On that count, the industry and company remain stuck in the purgatory stage for now. While an optimist would like to highlight the 1 per cent beat in Q4 results versus consensus expectations across revenue, EBIT and net income, that is unlikely to enthuse any real investor. The pessimist would highlight how constant currency revenue growth while flattish for the quarter on a year-on-year basis, has actually declined an unprecedented 2.4 per cent for the full year FY26. But this too does not mean much, as this was well expected given the way the FY26 had started. So no surprises or shocks either way.
Gulf War 3 and its impact (while not significant for now as indicated by management), a slowing US economy, tremors in US private credit are all significant overhangs for TCS, but the company has successfully dealt with similar headwinds in the past. But even these these headwinds pale in the context of uncertainty to an investor on what is going to be the long-term revenue growth rate and sustainable margin for the company as AI disruption intensifies. Here no one has clarity, including the management. While they mentioned in the earnings call that the current cycle of AI revenue cannibalising traditional/digital revenue can play out similar to the past cycle when digital revenue cannibalised legacy revenue in the previous decade, they too are uncertain on the timeline of the current cycle.

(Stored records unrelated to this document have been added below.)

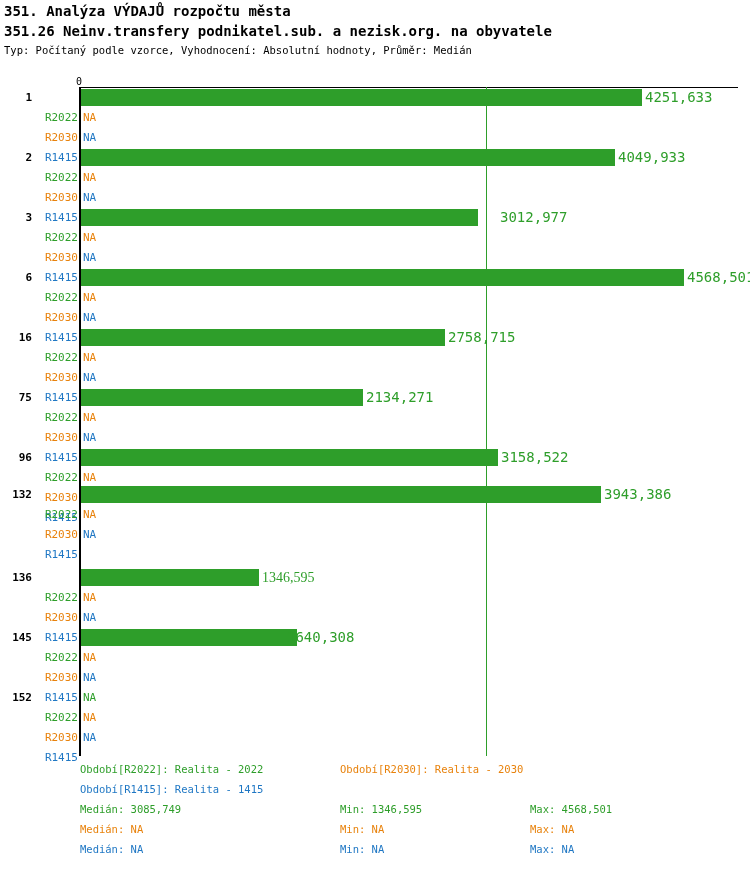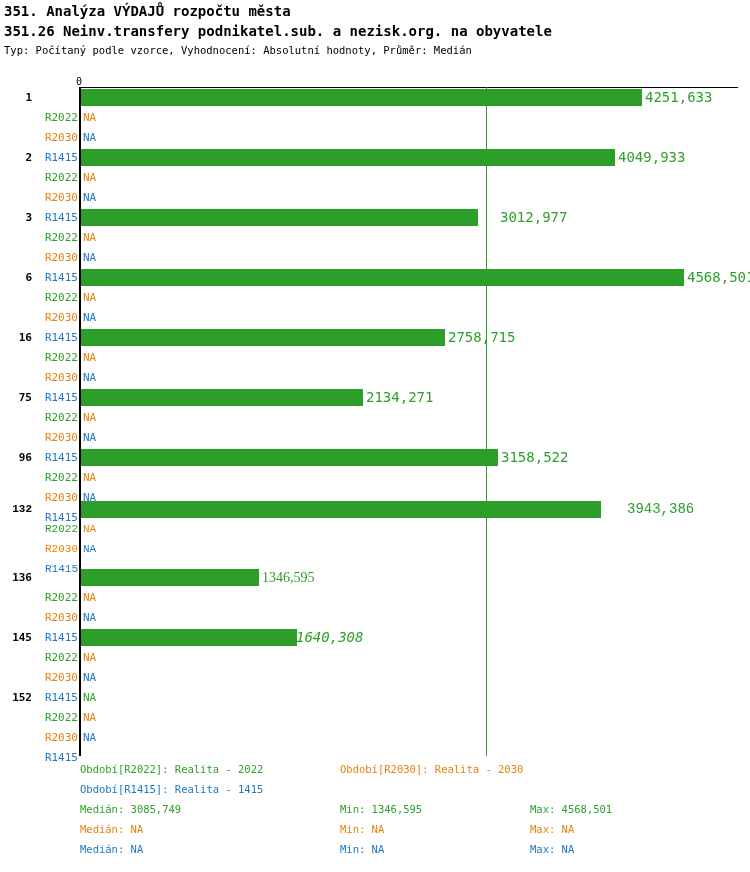--- a/index.html
+++ b/index.html
@@ -273,26 +273,26 @@
         </div>
         <div class="row" style="top: 20px;">
           <div class="series-label c-r2030">R2030</div>
           <div class="na-value c-r2030">NA</div>
         </div>
         <div class="row" style="top: 40px;">
           <div class="series-label c-r1415">R1415</div>
           <div class="na-value c-r1415">NA</div>
         </div>
       </div>
-      <div class="group" style="top: 424px; font-family: Liberation Mono, monospace;">
+      <div class="group" style="top: 409px;">
         <div class="row" style="top: 0px;">
           <div class="row-index">132</div>
           <div class="series-label c-r2022">R2022</div>
           <div class="bar bg-r2022" style="width: 520px;"></div>
-          <div class="bar-value c-r2022" style="left: 604px; margin-left: 23px;">3943,386</div>
+          <div class="bar-value c-r2022" style="left: 604px;">3943,386</div>
         </div>
         <div class="row" style="top: 20px;">
           <div class="series-label c-r2030">R2030</div>
           <div class="na-value c-r2030">NA</div>
         </div>
         <div class="row" style="top: 40px;">
           <div class="series-label c-r1415">R1415</div>
           <div class="na-value c-r1415">NA</div>
         </div>
       </div>
@@ -310,21 +310,21 @@
         <div class="row" style="top: 40px;">
           <div class="series-label c-r1415">R1415</div>
           <div class="na-value c-r1415">NA</div>
         </div>
       </div>
       <div class="group" style="top: 552px;">
         <div class="row" style="top: 0px;">
           <div class="row-index">145</div>
           <div class="series-label c-r2022">R2022</div>
           <div class="bar bg-r2022" style="width: 216px;"></div>
-          <div class="bar-value c-r2022" style="left: 296px; font-style: italic;">1640,308</div>
+          <div class="bar-value c-r2022" style="left: 287px;">1640,308</div>
         </div>
         <div class="row" style="top: 20px;">
           <div class="series-label c-r2030">R2030</div>
           <div class="na-value c-r2030">NA</div>
         </div>
         <div class="row" style="top: 40px;">
           <div class="series-label c-r1415">R1415</div>
           <div class="na-value c-r1415">NA</div>
         </div>
       </div>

In the past cycle, it was around a 2-3 year phase during which investor sentiment moved from despair to hope to optimism. While analysts and investors can make some guesstimates on timelines for the current cycle, for now, it is more like throwing spaghetti on the wall. The current disruption is severe and uncertainty is higher than ever.
The stock of TCS today trading at ₹2,590 has corrected by nearly 45 per cent from its all time high of ₹4,592, is trading at its cheapest valuation levels in the last 5 years at a trailing PE of 19 times (well below five year average valuation at 30 times), it is a quality company with a quality management. Yet, these are not sufficient balm to make the stock attractive. At bl.portfolio, over the last four years, via many articles on the company and the sector, we had consistently without exception recommended to investors to avoid the stock/sector given unfavourable risk-reward.
With our views well validated over the years, under normal circumstances we would have turned positive at current valuations given significant price and timewise correction, but as explained, current times are not normal. If investors check out other quality global software stocks (IT services or products), many have corrected even more and trade even cheaper.
Accenture which is the global leader in IT services hit a multi-year low on Thursday and trades at a PE of 13.7 times! While business is different, but worth noting, an industry bellwether like Adobe trades at PE of 13.5 times. TCS today, might be cheap relative to its past, but not when investors realise they have options to buy global bellwethers at significantly cheaper valuations. The stock remains a wait-and -watch for now.